MB: That's a very good example of something that's so specific and common and not poetic at all, and then you put it next to something that's more of an emotional line, or more of a headspace thing, random insecurity and all that kind of stuff. You put it in a specific place with such detail, that's where the energy makes the whole thing work. If it were all just details of walking down the street, it wouldn't work at all. Same thing if it were just all about your anxieties about losing touch with your friends. That'd be really annoying, I think. It's kind of mixing the weird, emotional stuff with the commonplace, specific details of normal life. That balance kind of makes a song work sometimes. It sounds like I have some sort of process or science to it. The truth is, it takes me forever to get a song to work, and I never know exactly what I'm doing most of the time. I just keep pulling stuff out and trying different things until it does feel like it's got the right balance.
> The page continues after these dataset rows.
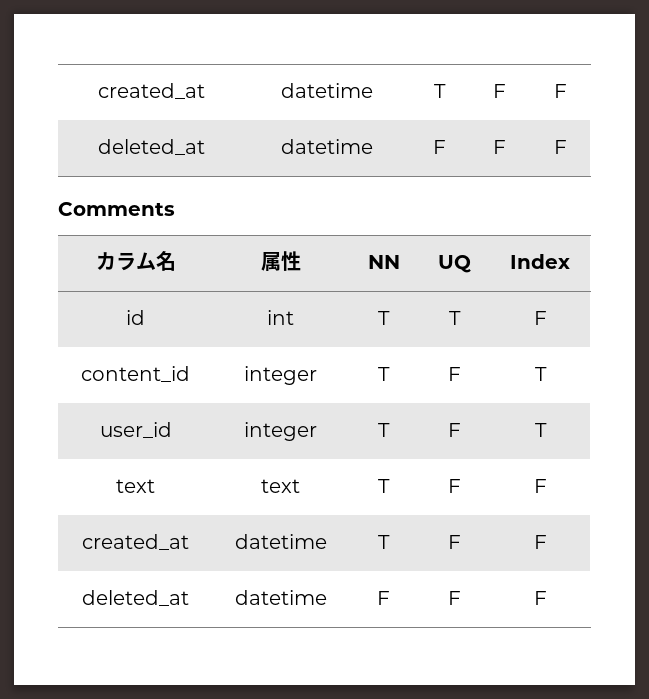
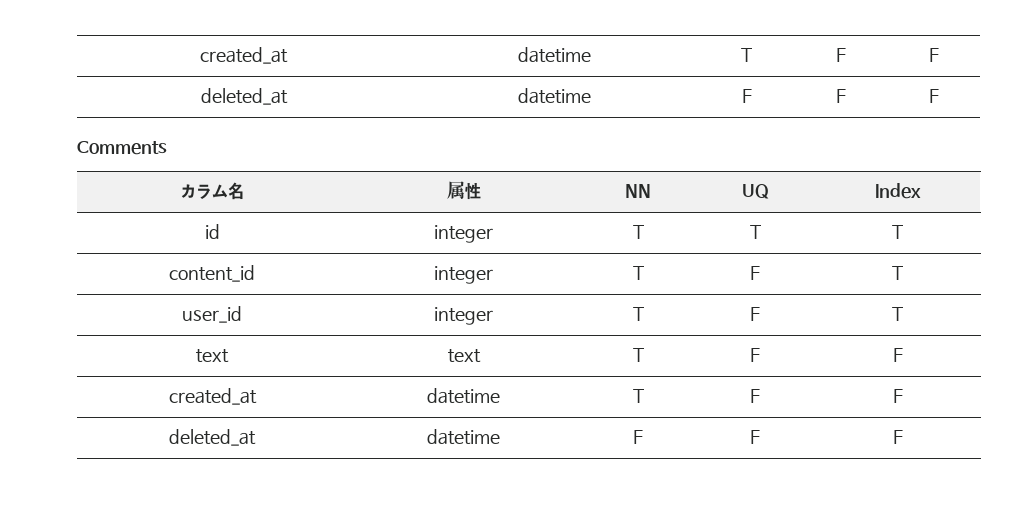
- id | int | T | T | F
+ id | integer | T | T | T

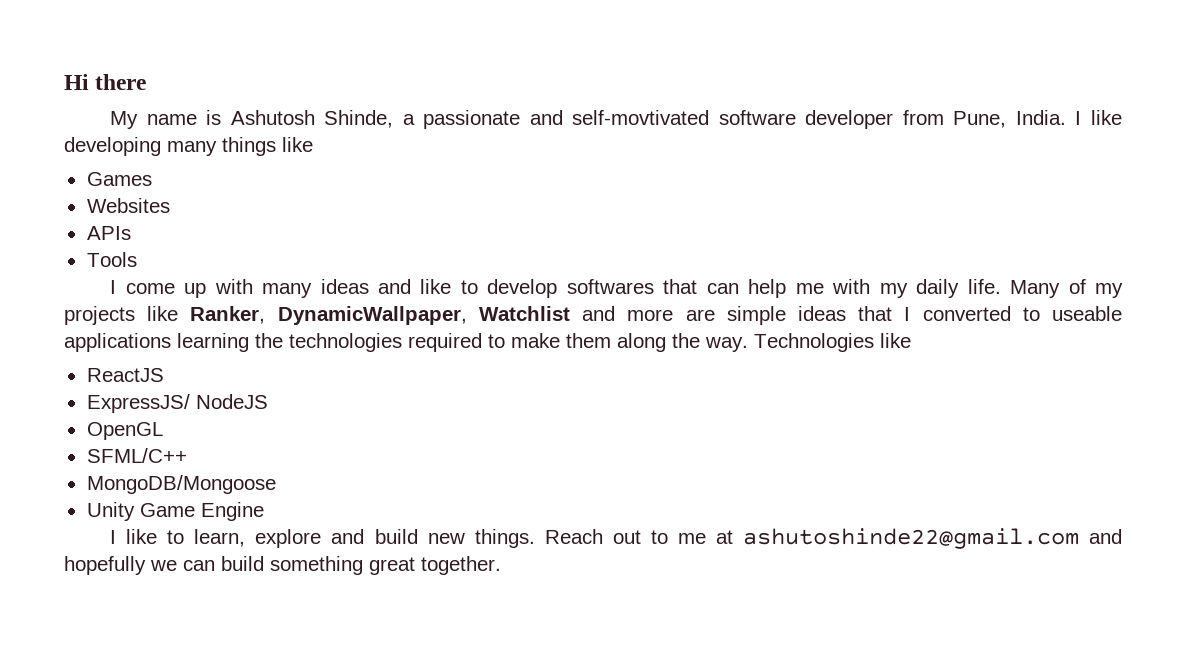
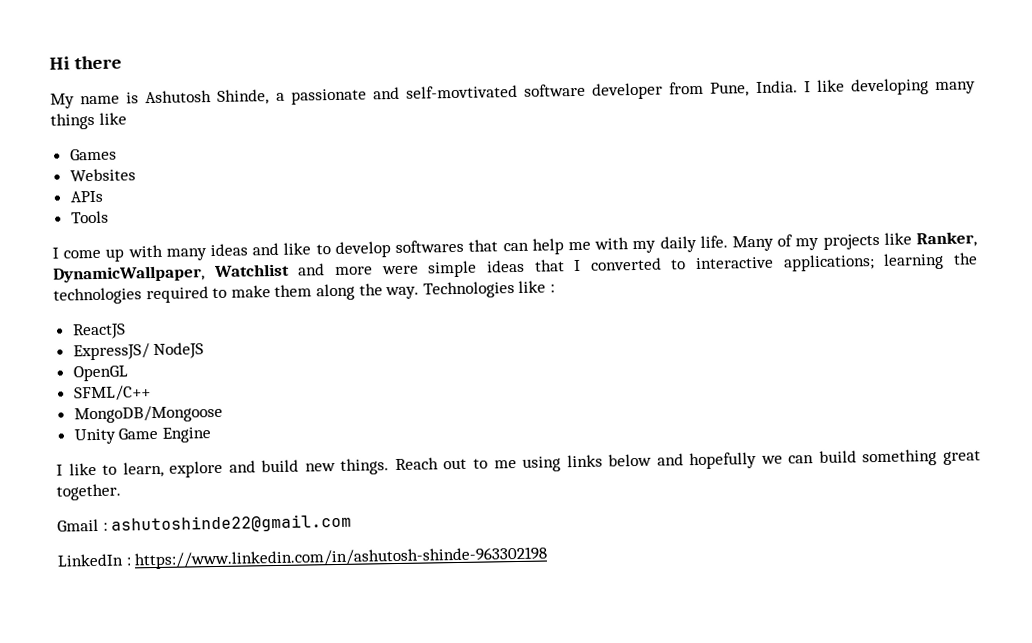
- Many of my projects like Ranker, DynamicWallpaper, Watchlist and more are simple ideas that I converted to useable applications learning the technologies required to make them along the way.
+ Many of my projects like Ranker, DynamicWallpaper, Watchlist and more were simple ideas that I converted to interactive applications; learning the technologies required to make them along the way.
- Technologies like
+ Technologies like :
- Reach out to me at ashutoshinde22@gmail.com and hopefully we can build something great together.
+ Reach out to me using links below and hopefully we can build something great together.
+ Gmail : ashutoshinde22@gmail.com
+ LinkedIn : https://www.linkedin.com/in/ashutosh-shinde-963302198

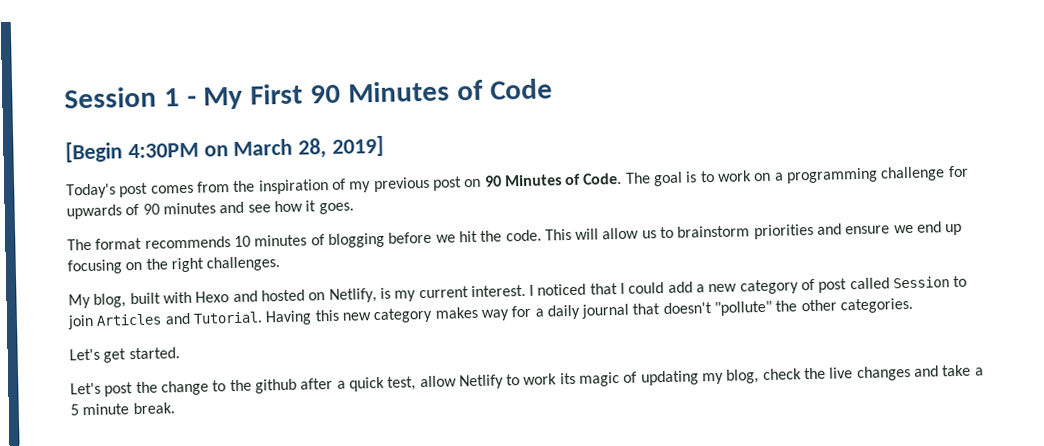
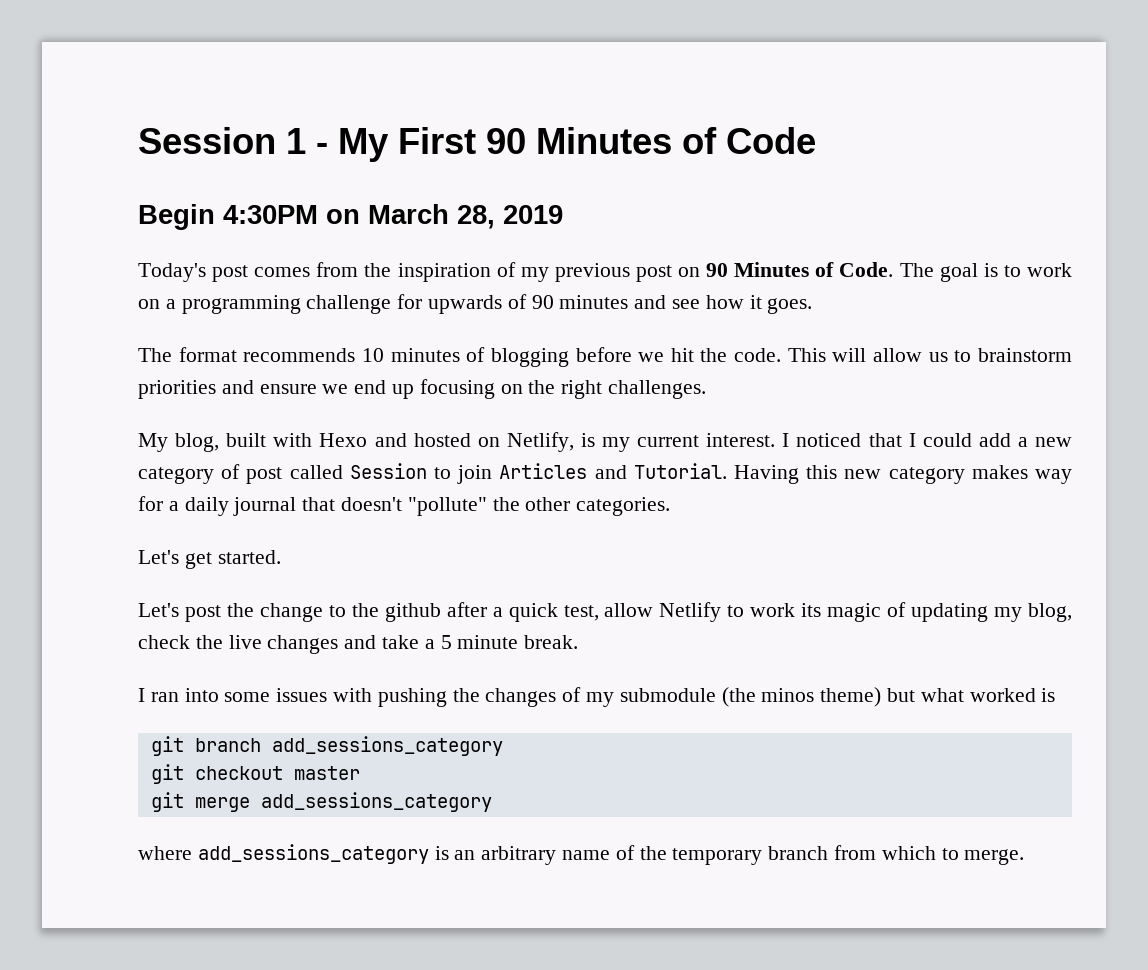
- [Begin 4:30PM on March 28, 2019]
+ Begin 4:30PM on March 28, 2019
+ I ran into some issues with pushing the changes of my submodule (the minos theme) but what worked is
+ git branch add_sessions_category
+ git checkout master
+ git merge add_sessions_category
+ where add_sessions_category is an arbitrary name of the temporary branch from which to merge.

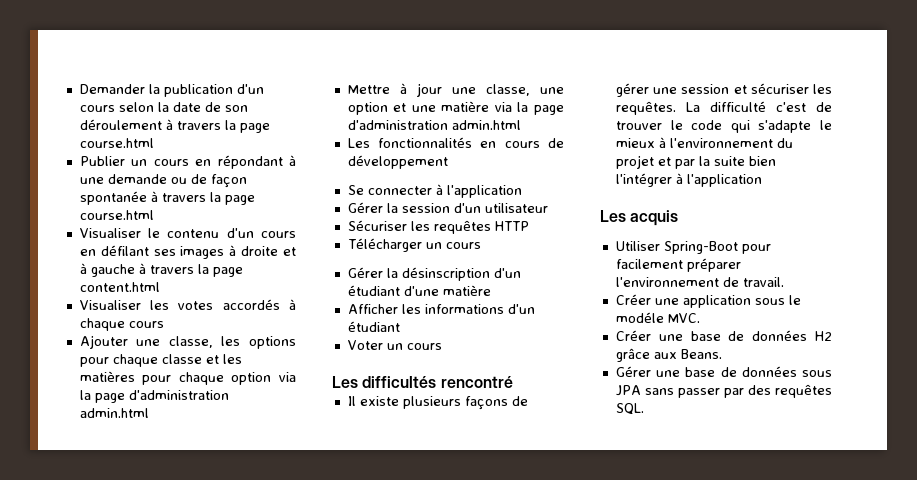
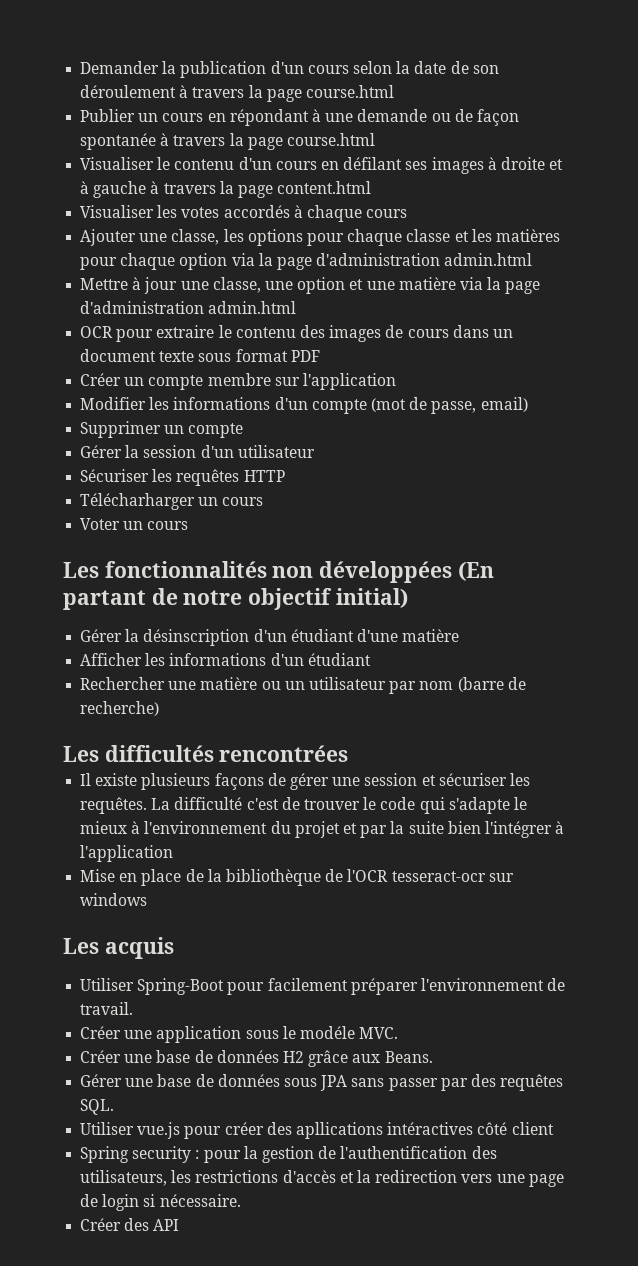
- Les fonctionnalités en cours de développement
- Se connecter à l'application
+ OCR pour extraire le contenu des images de cours dans un document texte sous format PDF
+ Créer un compte membre sur l'application
+ Modifier les informations d'un compte (mot de passe, email)
+ Supprimer un compte
- Télécharger un cours
+ Télécharharger un cours
+ Voter un cours
+ Les fonctionnalités non développées (En partant de notre objectif initial)
- Voter un cours
+ Rechercher une matière ou un utilisateur par nom (barre de recherche)
- Les difficultés rencontré
+ Les difficultés rencontrées
+ Mise en place de la bibliothèque de l'OCR tesseract-ocr sur windows
+ Utiliser vue.js pour créer des apllications intéractives côté client
+ Spring security : pour la gestion de l'authentification des utilisateurs, les restrictions d'accès et la redirection vers une page de login si nécessaire.
+ Créer des API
AVC: Writers come up with some crazy phrases to describe you—one referred to the "dark chocolate richness" of your voice.
MB: There do seem to be people trying to find out how many different ways they can say "anthemically sad," just so many different combinations of adjectives. It is funny. It's so hard to write about music. I can understand the desire. I don't know what my favorite would be, but my voice has been [compared] to every different type of whiskey.
AVC: Are you surprised that larger crowds are patient with the more subdued songs?
MB: It's been a cool thing that we've played shows in front of 2,000 people packed in a room, and we'll play a song like "Racing Like A Pro," and you just can't hear a word—occasionally in the back of the bar, you'll hear the ice machine or something, but nobody's talking. It's actually really unnerving. Sometimes we'd almost prefer there be some sort of ambient talking in the back of the room so we don't feel so under the microscope. I think it's one of those things that happen at shows. If 80 percent of the people are quiet, the other 20 percent, who might not have any idea who you are, probably will shut up too. But then we've also played shows where it probably gets to be 60/40, and you can tell there's battles going on between people in the back of the room trying to get everybody to shut up. I've never been one to say, "Can you please be quiet?" Because the truth is, I'd much rather have the room half paying attention.